-- Records follows --

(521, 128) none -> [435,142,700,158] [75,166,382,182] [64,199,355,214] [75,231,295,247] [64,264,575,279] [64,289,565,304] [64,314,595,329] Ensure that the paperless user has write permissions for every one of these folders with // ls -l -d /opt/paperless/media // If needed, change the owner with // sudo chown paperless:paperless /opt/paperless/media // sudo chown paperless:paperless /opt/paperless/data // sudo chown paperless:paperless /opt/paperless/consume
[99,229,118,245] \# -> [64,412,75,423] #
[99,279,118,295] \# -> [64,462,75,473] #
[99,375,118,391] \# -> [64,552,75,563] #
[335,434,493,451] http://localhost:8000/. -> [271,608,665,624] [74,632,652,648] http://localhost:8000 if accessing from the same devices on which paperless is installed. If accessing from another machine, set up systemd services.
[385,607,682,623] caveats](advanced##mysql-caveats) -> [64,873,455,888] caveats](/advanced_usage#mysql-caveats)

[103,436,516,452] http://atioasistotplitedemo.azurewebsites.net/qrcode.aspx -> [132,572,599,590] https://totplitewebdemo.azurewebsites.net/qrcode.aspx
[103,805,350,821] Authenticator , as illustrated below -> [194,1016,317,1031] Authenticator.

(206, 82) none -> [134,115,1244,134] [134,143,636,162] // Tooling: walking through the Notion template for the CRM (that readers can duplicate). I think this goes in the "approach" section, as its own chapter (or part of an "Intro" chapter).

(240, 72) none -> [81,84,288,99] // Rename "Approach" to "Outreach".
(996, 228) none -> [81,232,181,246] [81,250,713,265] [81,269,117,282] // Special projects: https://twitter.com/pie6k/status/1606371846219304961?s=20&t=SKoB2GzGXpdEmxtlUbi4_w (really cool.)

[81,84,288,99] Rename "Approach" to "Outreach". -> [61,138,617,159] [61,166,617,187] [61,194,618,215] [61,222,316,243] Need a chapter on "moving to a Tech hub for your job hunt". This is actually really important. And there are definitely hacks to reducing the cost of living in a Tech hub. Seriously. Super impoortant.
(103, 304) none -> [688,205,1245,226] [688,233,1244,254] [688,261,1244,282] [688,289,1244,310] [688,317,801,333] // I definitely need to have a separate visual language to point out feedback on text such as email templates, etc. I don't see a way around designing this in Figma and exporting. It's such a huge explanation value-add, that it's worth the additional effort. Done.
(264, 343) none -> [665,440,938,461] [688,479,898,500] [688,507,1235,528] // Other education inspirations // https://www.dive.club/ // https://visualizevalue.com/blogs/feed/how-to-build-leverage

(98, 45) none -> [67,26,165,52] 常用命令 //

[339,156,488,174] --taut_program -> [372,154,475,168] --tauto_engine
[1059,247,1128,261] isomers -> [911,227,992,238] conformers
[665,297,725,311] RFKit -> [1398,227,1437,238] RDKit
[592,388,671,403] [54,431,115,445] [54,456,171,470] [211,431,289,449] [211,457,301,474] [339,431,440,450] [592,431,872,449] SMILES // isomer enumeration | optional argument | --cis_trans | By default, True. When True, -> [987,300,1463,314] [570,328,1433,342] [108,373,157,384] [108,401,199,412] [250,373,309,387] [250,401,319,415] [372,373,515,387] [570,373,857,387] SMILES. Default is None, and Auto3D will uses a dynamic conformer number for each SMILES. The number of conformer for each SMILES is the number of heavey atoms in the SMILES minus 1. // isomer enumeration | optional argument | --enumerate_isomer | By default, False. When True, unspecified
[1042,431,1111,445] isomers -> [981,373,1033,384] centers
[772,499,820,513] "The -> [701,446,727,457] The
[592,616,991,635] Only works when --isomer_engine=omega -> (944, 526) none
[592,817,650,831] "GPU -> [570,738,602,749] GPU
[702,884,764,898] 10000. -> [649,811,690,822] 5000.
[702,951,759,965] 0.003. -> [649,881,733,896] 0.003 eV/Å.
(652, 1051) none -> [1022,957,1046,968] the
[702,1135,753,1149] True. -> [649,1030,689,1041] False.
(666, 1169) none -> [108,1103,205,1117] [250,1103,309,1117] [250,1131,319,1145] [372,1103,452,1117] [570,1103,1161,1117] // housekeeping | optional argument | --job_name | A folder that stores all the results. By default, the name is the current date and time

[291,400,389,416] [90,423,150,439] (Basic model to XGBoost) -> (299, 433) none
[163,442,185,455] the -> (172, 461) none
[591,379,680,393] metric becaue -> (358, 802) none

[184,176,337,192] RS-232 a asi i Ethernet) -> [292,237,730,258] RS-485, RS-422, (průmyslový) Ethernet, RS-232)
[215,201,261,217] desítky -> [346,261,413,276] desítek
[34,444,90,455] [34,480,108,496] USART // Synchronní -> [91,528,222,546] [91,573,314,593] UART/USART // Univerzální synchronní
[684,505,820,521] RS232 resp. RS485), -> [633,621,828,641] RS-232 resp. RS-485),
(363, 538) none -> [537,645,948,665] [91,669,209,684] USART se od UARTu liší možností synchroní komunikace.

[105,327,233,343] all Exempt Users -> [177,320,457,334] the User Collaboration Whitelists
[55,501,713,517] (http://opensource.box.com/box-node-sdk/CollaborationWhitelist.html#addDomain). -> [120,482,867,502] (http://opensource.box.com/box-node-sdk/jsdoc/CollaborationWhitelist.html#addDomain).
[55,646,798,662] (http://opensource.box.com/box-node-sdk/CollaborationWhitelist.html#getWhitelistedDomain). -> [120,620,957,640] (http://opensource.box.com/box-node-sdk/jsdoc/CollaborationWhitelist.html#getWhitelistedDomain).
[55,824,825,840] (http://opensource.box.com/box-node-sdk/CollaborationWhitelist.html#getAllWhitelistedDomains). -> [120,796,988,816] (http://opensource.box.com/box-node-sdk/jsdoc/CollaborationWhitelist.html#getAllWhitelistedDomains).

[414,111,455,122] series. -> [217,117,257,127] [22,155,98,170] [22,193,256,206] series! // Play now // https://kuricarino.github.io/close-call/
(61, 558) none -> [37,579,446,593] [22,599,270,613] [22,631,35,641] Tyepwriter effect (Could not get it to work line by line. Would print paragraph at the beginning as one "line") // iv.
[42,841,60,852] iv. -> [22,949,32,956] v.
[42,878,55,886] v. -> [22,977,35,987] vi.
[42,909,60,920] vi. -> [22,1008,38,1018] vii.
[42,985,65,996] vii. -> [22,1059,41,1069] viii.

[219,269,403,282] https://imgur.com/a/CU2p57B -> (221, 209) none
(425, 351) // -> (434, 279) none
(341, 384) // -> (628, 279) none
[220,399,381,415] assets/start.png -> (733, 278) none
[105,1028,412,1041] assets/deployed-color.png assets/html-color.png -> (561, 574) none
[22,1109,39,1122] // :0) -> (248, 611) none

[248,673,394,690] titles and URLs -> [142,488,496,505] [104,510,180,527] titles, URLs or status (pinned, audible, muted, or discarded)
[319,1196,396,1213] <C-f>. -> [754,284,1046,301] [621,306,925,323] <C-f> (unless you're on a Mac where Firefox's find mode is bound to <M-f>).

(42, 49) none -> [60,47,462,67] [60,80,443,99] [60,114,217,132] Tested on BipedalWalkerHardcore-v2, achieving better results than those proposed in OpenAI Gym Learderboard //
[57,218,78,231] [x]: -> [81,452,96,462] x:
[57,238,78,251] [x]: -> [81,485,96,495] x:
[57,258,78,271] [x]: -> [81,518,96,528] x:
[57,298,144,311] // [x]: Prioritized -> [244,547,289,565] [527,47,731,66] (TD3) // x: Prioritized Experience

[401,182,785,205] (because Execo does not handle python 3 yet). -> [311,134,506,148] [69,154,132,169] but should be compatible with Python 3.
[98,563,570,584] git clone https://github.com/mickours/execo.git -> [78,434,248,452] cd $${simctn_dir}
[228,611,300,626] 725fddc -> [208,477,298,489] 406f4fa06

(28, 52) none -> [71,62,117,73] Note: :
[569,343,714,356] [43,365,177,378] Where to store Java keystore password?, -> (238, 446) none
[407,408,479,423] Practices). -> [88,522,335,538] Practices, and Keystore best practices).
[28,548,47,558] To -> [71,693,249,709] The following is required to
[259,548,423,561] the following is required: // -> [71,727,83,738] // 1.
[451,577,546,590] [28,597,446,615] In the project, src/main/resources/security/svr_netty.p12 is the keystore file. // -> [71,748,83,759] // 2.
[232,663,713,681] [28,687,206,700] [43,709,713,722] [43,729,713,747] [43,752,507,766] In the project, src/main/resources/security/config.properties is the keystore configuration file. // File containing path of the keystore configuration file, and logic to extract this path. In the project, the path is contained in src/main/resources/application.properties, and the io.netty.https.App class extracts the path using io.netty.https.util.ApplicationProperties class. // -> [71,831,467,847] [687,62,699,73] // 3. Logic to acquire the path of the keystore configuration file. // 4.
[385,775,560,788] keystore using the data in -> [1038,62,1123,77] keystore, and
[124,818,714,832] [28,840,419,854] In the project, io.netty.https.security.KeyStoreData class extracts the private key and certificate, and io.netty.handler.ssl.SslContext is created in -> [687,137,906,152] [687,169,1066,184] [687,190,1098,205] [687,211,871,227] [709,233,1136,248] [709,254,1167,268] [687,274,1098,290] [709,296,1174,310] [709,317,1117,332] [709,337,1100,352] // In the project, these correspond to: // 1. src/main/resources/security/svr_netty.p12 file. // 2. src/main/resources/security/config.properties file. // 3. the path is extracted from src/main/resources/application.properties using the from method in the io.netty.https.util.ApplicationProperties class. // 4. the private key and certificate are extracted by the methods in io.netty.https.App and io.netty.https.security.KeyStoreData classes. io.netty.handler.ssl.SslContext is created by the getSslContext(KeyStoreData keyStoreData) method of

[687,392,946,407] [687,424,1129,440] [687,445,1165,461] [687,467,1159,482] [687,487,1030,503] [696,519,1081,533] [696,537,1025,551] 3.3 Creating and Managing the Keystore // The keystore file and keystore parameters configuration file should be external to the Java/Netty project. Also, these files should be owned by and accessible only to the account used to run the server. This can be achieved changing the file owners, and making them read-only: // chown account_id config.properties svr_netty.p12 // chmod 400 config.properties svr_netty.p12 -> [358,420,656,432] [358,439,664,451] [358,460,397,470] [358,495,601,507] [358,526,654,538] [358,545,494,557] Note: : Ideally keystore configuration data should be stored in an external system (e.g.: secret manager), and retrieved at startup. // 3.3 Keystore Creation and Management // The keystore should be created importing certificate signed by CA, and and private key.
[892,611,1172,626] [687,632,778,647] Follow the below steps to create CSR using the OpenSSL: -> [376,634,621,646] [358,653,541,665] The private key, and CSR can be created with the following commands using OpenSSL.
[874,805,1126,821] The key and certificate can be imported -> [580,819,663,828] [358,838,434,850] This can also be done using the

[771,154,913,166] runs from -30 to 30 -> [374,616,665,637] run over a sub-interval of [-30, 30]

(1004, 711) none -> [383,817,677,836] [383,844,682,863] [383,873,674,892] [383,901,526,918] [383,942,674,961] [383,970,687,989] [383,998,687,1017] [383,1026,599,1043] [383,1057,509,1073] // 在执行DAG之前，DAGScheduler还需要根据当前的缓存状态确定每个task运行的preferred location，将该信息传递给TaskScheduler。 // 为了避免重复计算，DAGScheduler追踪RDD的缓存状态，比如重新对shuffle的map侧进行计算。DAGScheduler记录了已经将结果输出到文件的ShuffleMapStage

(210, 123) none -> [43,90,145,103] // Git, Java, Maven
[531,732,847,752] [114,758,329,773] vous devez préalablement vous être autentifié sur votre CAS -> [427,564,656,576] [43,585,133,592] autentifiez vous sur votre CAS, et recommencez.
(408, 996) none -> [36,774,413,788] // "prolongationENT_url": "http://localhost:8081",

-- Records concluded --

## [Your objective]
Lines of the data above that include the string "Rename" must each be copied.

## [Task output]
(240, 72) none -> [81,84,288,99] // Rename "Approach" to "Outreach".
[81,84,288,99] Rename "Approach" to "Outreach". -> [61,138,617,159] [61,166,617,187] [61,194,618,215] [61,222,316,243] Need a chapter on "moving to a Tech hub for your job hunt". This is actually really important. And there are definitely hacks to reducing the cost of living in a Tech hub. Seriously. Super impoortant.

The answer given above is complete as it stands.